For James H. Clark III, VP of Collection Services at Professional Account Services, Inc. (PASI) — the winner among large companies in the Best Places to Work in Collections 2010 — the natural question of how he plans to repeat the performance in the annual insideARM.com program comes with added uncertainty next year. Clark’s firm focuses on healthcare collections, a sector undergoing fundamental changes.
“We’re just trying to monitor the situation,” he says, of the pending government overhaul planned for the health care industry, a major source of revenue for the Tennessee-based health care services firm established in 1987. “There’s so much uncertainty,” he says. “Will parts of it be repealed? Will parts of it not be funded or [not] make it to the final implementation? We’re actually anticipating [some changes] and keeping an eye on how all the different insurance could change our collection.”
For PASI and the industry at large, Clark obviously doesn’t anticipate going away anytime soon, but particular regulatory reforms might be “hard to predict,” he says. With over twenty years of health care and collection experience that includes 13 years with PASI, 12 years as a hospital CFO before serving as a Medicaid auditor in the Medicaid program previously, Clark’s opinion certainly befits the company’s nearly 400 employees. “With heath care reform there are probably going to be some changes in the future,” he says. “Obviously, a lot of those don’t come into play until 2012.”
Changes and uncertainties are expected for those firms dealing in similar recovery services, including Best Places to Work in Collections 2010 winner for a small sized company, Receivable Recovery Partners (RRP), who also does most of its collection in the medical sector. One could speculate the government overhaul posing unforeseen problems for a company of PASI’s size, but Clark doesn’t think so. “And the reason I say that is that we network and stay in contact with other agencies our size but also smaller, and it seems like we’re all faced with some of the same challenges,” he noted
Those challenges and the subsequent high marks for the second year running in the annual Best Places to Work in Collections poll shows that Clark and PASI are doing what they can with an even larger elephant that hasn’t left the room since last year — the national recession.

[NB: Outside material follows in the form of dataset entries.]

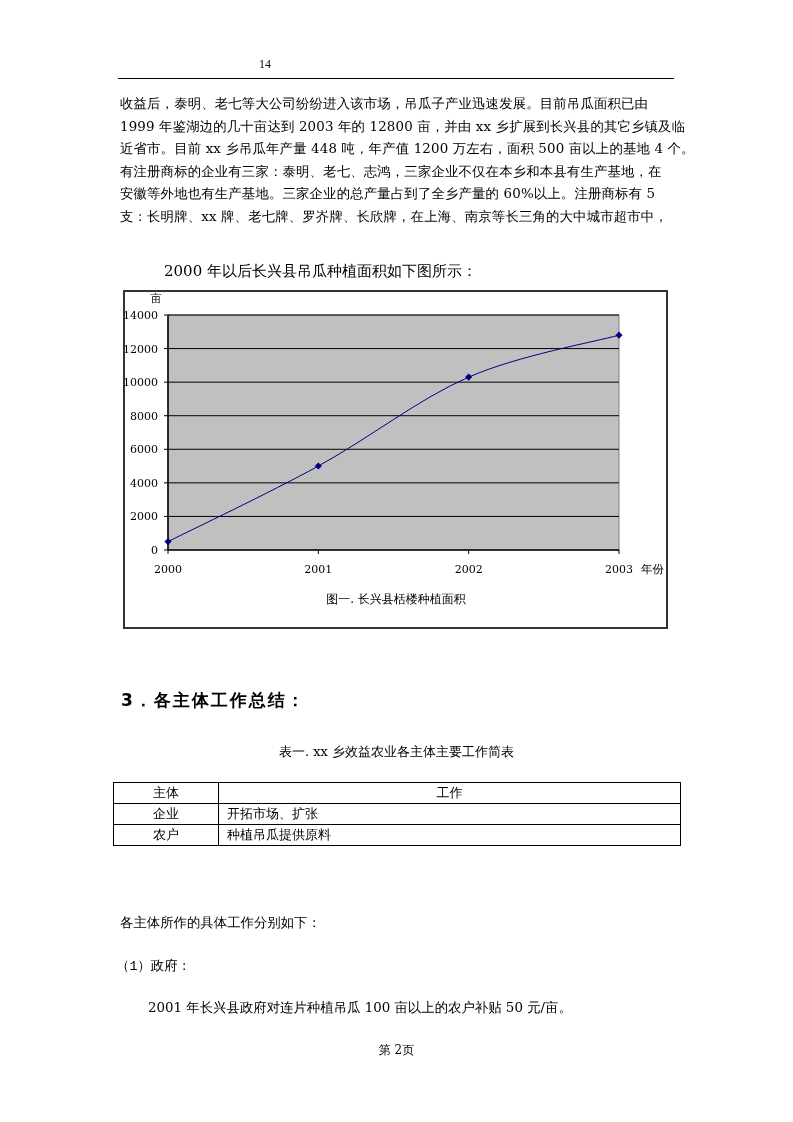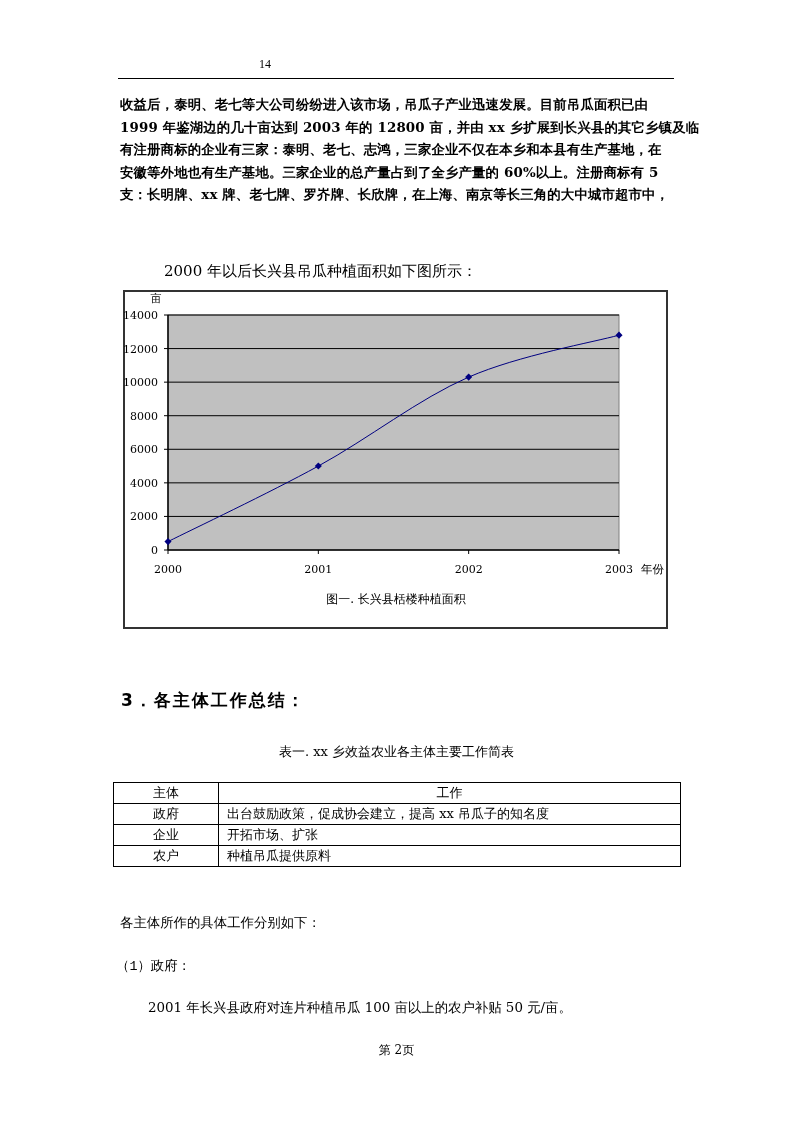--- a/index.html
+++ b/index.html
@@ -29,7 +29,7 @@
 <div class="abs header-num">14</div>
 <div class="abs header-rule"></div>
 
-<div class="abs para" style="top:93px;font-weight:bold;">
+<div class="abs para" style="top:93px;">
   <p>收益后，泰明、老七等大公司纷纷进入该市场，吊瓜子产业迅速发展。目前吊瓜面积已由</p>
   <p>1999 年鉴湖边的几十亩达到 2003 年的 12800 亩，并由 xx 乡扩展到长兴县的其它乡镇及临</p>
   <p>有注册商标的企业有三家：泰明、老七、志鸿，三家企业不仅在本乡和本县有生产基地，在</p>

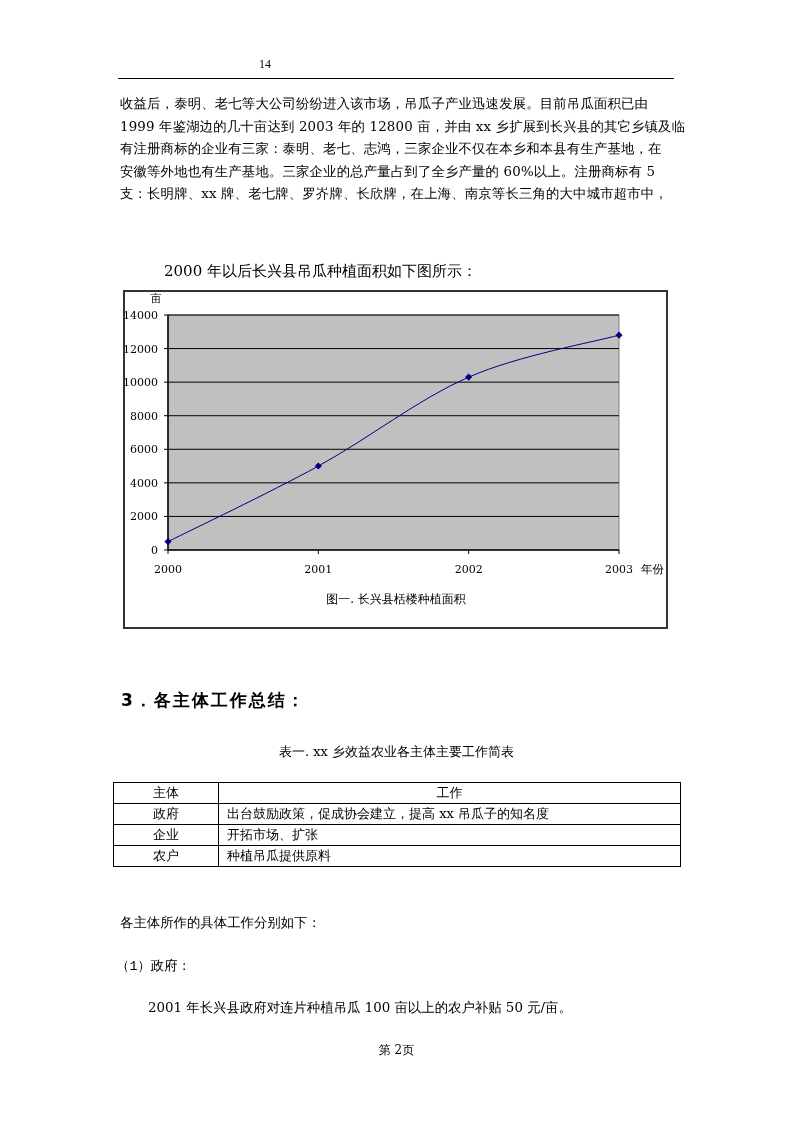--- a/index.html
+++ b/index.html
@@ -32,6 +32,7 @@
 <div class="abs para" style="top:93px;">
   <p>收益后，泰明、老七等大公司纷纷进入该市场，吊瓜子产业迅速发展。目前吊瓜面积已由</p>
   <p>1999 年鉴湖边的几十亩达到 2003 年的 12800 亩，并由 xx 乡扩展到长兴县的其它乡镇及临</p>
+  <p>近省市。目前 xx 乡吊瓜年产量 448 吨，年产值 1200 万左右，面积 500 亩以上的基地 4 个。</p>
   <p>有注册商标的企业有三家：泰明、老七、志鸿，三家企业不仅在本乡和本县有生产基地，在</p>
   <p>安徽等外地也有生产基地。三家企业的总产量占到了全乡产量的 60%以上。注册商标有 5</p>
   <p>支：长明牌、xx 牌、老七牌、罗岕牌、长欣牌，在上海、南京等长三角的大中城市超市中，</p>

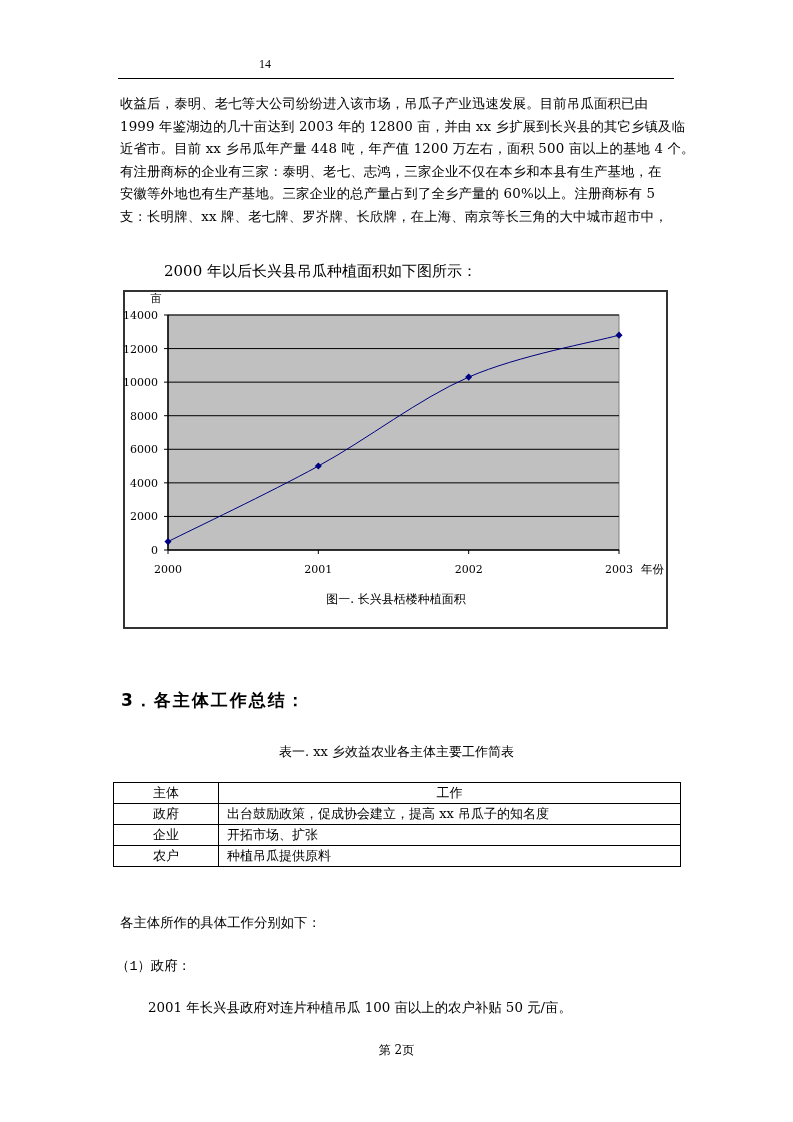--- a/index.html
+++ b/index.html
@@ -105,10 +105,6 @@
     <td class="c2">工作</td>
   </tr>
   <tr>
-    <td class="c1">政府</td>
-    <td class="c2">出台鼓励政策，促成协会建立，提高 xx 吊瓜子的知名度</td>
-  </tr>
-  <tr>
     <td class="c1">企业</td>
     <td class="c2">开拓市场、扩张</td>
   </tr>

“It’s challenging,” he says, “What I mean by that is that we’re in the collection industry, so it’s been tough for our employees to reach their goals and targets. So what we’ve done, as we have in the past, is extend awards programs, appreciations, celebrations, luncheons to celebrate a successful month [for example], because we know it’s been tough for the last year to 18 months.”
For all the immediate remedies and incentives to combat a difficult year, however, Clark admits there are still challenges unique for a large company like PASI that needs his attention and expertise. “I guess some of the difficulties we may have versus others is that we have various service lines so we have different skill sets, different levels of education,” he says, “and trying to make all that work in the same office.”
Despite the ongoing recession and pending health care reform, Clark says PASI has developed a corporate culture over the past three to four years wherein employees simply enjoy coming to work. “I know it’s a tough job and we try to have fun and keep morale up and I think we’ll just continue,” he says.
Like many of the top agencies operating in the US today, PASI offers a wide range of benefits and employee perks such as flexible schedules, good bonus structures, health and trim programs, open door communication policies, including a “Lunch with Clark” forum, and least of all quarterly departmental surveys similar to those administered by insideARM.com and Best Companies Group each year.
“We do take [the survey] feedback and focus on areas where some people may have marked neutral, either through education or feedback,” he says, noting how serious and helpful such information can be for a company that prides itself on fulfilling its corporate mission through daily activities and basic communication. “So that’s probably what we’ll do next year: take a look at where we were lower than our average and try and bring those [results] up.”
“We were second three years ago and we just didn’t like being second,” Clark says, laughing at the most challenging element of all: a personal challenge. “We worked really hard to get into first, and we’re going to work hard to stay there.”